### [What you have to do]
Word for word, repeat the data that follows. Do not include the pictures.

[Stored data entries]
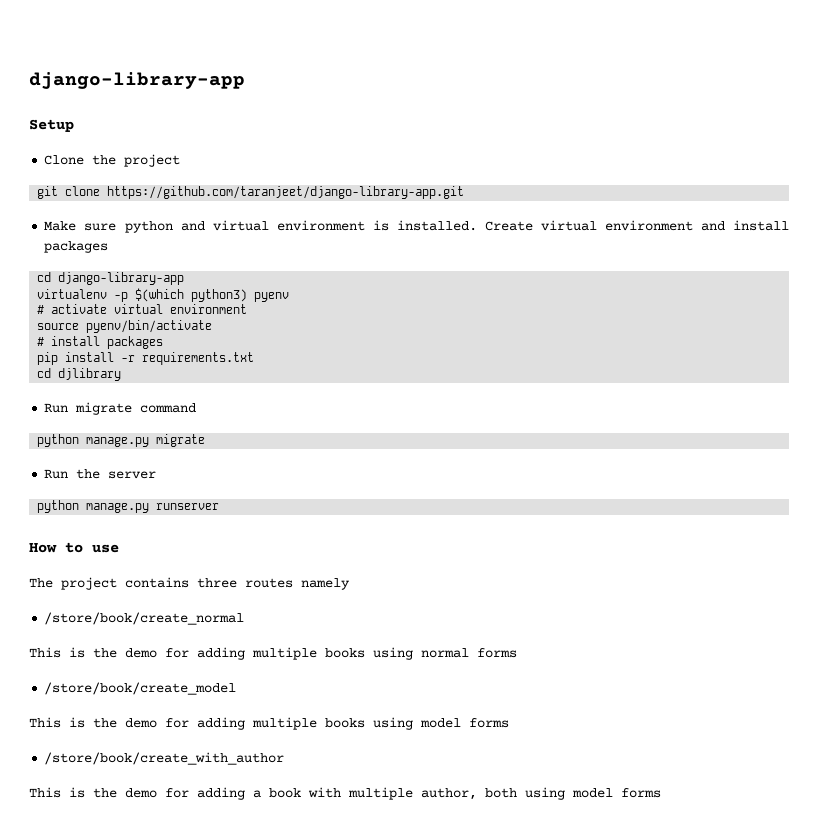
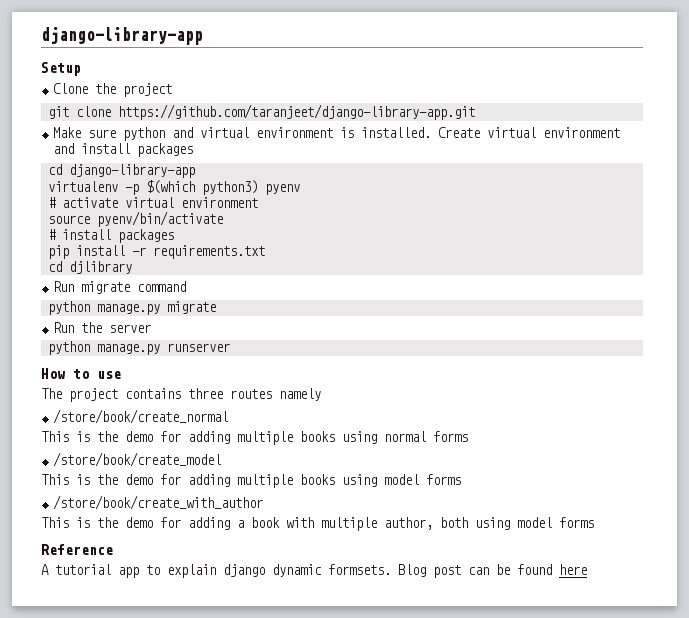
+ Reference
+ A tutorial app to explain django dynamic formsets. Blog post can be found here

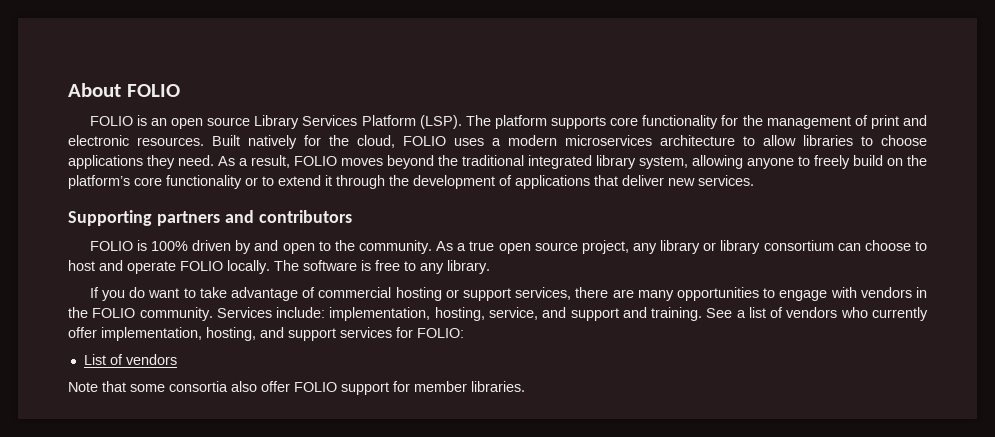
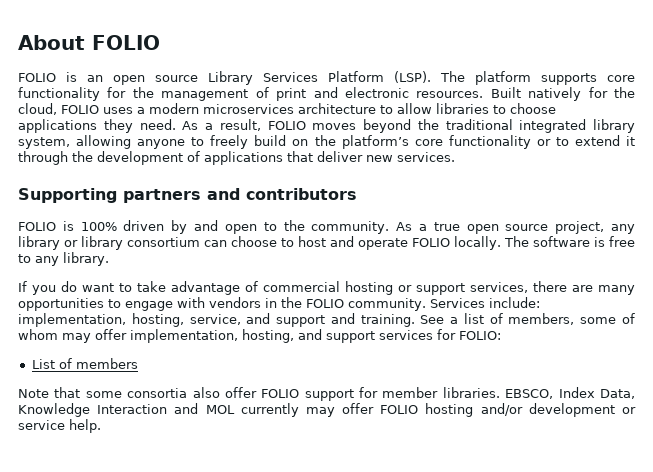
- See a list of vendors who currently offer implementation, hosting, and support services for FOLIO:
+ See a list of members, some of whom may offer implementation, hosting, and support services for FOLIO:
- List of vendors
+ List of members
+ EBSCO, Index Data, Knowledge Interaction and MOL currently may offer FOLIO hosting and/or development or service help.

### [Answer to this exercise]
+ Reference
+ A tutorial app to explain django dynamic formsets. Blog post can be found here

- See a list of vendors who currently offer implementation, hosting, and support services for FOLIO:
+ See a list of members, some of whom may offer implementation, hosting, and support services for FOLIO:
- List of vendors
+ List of members
+ EBSCO, Index Data, Knowledge Interaction and MOL currently may offer FOLIO hosting and/or development or service help.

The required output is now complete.